Две «амазонки» помогли прихрамывавшему Асандру добраться до телеги, где кузнецы избавили его от колодки. Ребенок оставался на руках у Гикаи и угомонился тотчас, как только процессия снова тронулась в путь.


Переехать пролив посуху не удалось. До холодов было еще далеко, отлив не обнажил дна, и зеленая цветущая вода, нагнанная ветром из болота, стояла высоко. Возле городка Кепы царю и его спутницам пришлось нанимать грузовые лодки для перевоза. Это были небольшие усадистые суденышки с широкой кармой и открытыми трюмами для скота. Туда меотянки загнали лошадей, сложили тюки с провизией и дарами, а телеги оставили на берегу, твердо рассчитывая взять за проливом другие.

Асандр, все время от Майской горы до самых Кеп боявшийся спустить ноги с подводы, теперь пошел проведать своего малыша.

— Отойди, — небрежно кинула ему Гикая, сцеживавшая для крошки жирное кобылье молоко. — Теперь он не твоя забота. Вот встанет на ножки и научится сам есть, тогда забирай. А пока твои руки здесь лишние.

— Да он у тебя весь обделался! — возмутился бывший «Геракл».

— Ну и что? — пожала плечами старая всадница. — Здоровее будет. Поплывем на лодке, я помою его за бортом. И пеленки на ветру просушу. На-ка вот, попей, молоко осталось.

Асандр плюнул. Стоило спасть ребенка, чтоб он от одной бабы попал к другой! Однако если посмотреть здраво, то сам отец вряд ли знал, что делать с младенцем. Сейчас он хотел бы пробраться поближе к царю, поблагодарить его за спасение. Но после вспышки ясного сознания Делайс вновь погрузился в себя. Воистину жизнь играла с ним злые шутки! Бывает, что простолюдину снится, будто он царь и ходит в порфире. А проснется, хватает себя руками и натыкается только на лохмотья. Владыке же меотов казалось, что он нищий пастух. Вечно голодный и слегка тронувшийся мозгами от бесконечных побоев. У него был господин и были овцы, но не было собаки, с которой в обнимку можно скоротать холодные ночи в горах…

Сотница разъезжала взад-вперед, отдавая отрывистые приказания о погрузке и то и дело бросая на «живого бога» тревожные взгляды. Внезапно к ней на плечо спустился большой белый ворон и громко закаркал, а всадница угрюмо кивала, словно понимала, о чем он говорит.

— Я примерно нашел место, где обитает умалишенный, чьим безумием Трехликая щедро поделилась с Делайсом, — заявил Аполлон, потряхивая крыльями. — Это святилище Серпа в Таврских горах.

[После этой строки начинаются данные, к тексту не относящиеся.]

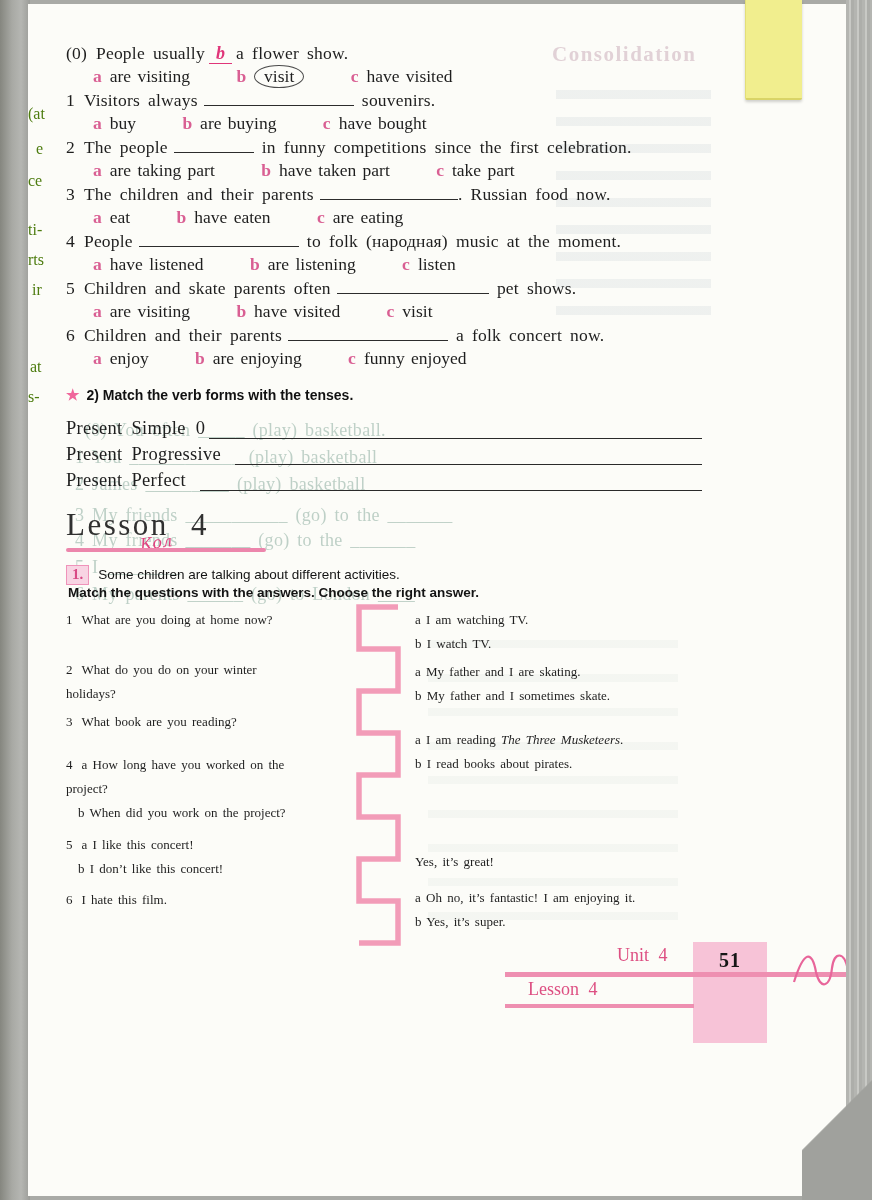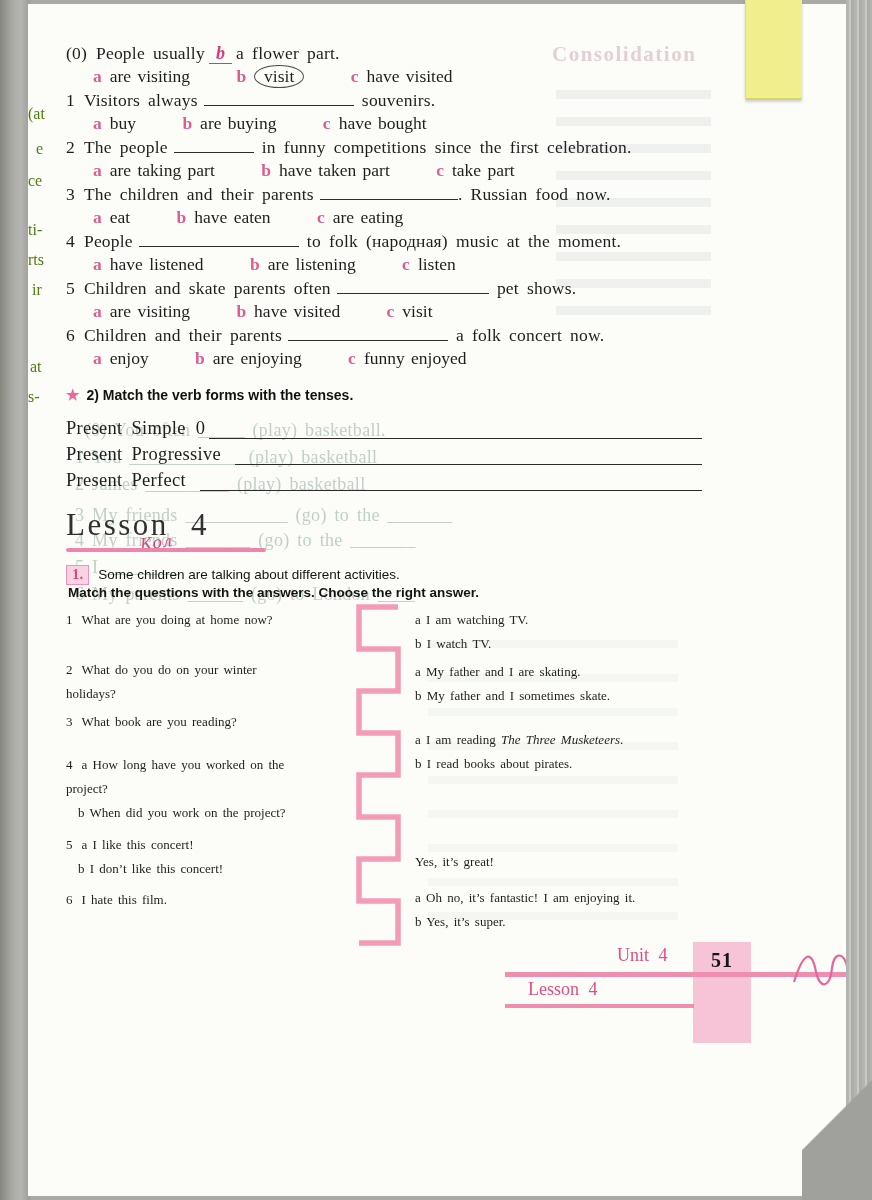--- a/index.html
+++ b/index.html
@@ -133,7 +133,7 @@
     <section>
 
       <div class="mc-item">
-        <div class="stem"><span class="num">(0)</span><span>People usually</span><span class="hand-b">b</span><span>a flower part.</span></div>
+        <div class="stem"><span class="num">(0)</span><span>People usually</span><span class="hand-b">b</span><span>a flower show.</span></div>
         <div class="options">
           <span class="opt"><span class="letter">a</span><span>are visiting</span></span>
           <span class="opt"><span class="letter">b</span><span class="circled">visit</span></span>

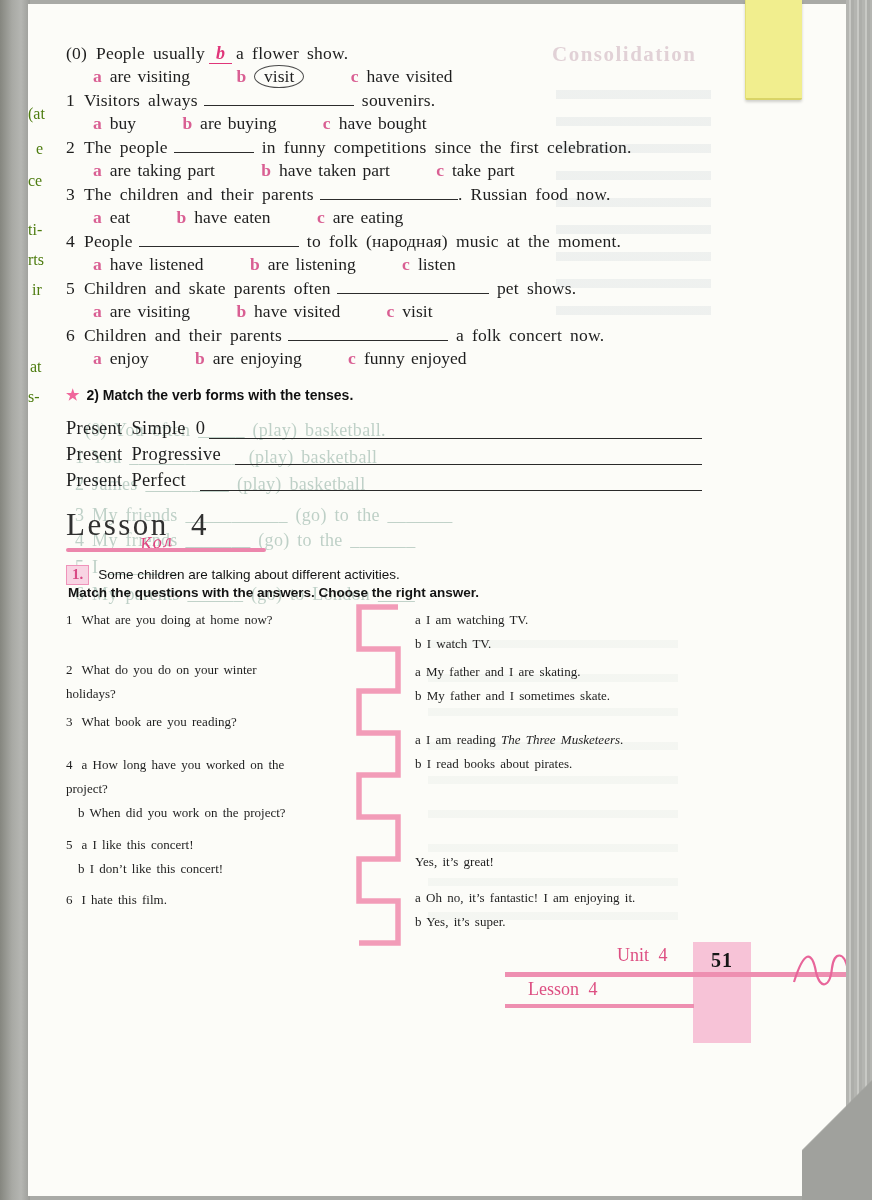--- a/index.html
+++ b/index.html
@@ -89,7 +89,7 @@
     background:#ee8fb1; z-index:7; }
   .footer-unit { position:absolute; left:589px; top:941px; color:#dd4f82; font-size:18px;
     word-spacing:5px; z-index:7; }
-  .footer-tab { position:absolute; left:665px; top:938px; width:58px; height:101px;
+  .footer-tab { position:absolute; left:665px; top:938px; width:74px; height:101px;
     background:#f7c3d7; z-index:6; }
   .footer-page { text-align:center; font-weight:bold; font-size:20px; color:#161616;
     margin-top:7px; letter-spacing:1px; }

Ваш путь к Долине Духов лежит мимо него…

— Я знаю, — прервала его Бреселида. — Над ним старая рефаимская крепость. Там обитает странный народец. У меня есть знакомые среди их торговцев.

— Хитрая девочка, — похвалил Феб. — Везде-то она всех знает! Порой мне кажется, что тебе покровительствую не я, а проныра Гермес. — Он посерьезнел. — Бойся этих людей, ибо они были соль от соли земной, а стали прах от праха. Когда все заливало водой, на вершинах гор кое-кто уцелел. Они потомки очень древних великих народов и никому в этом мире не родня. У них свой закон, а кто вне его, вряд ли человек.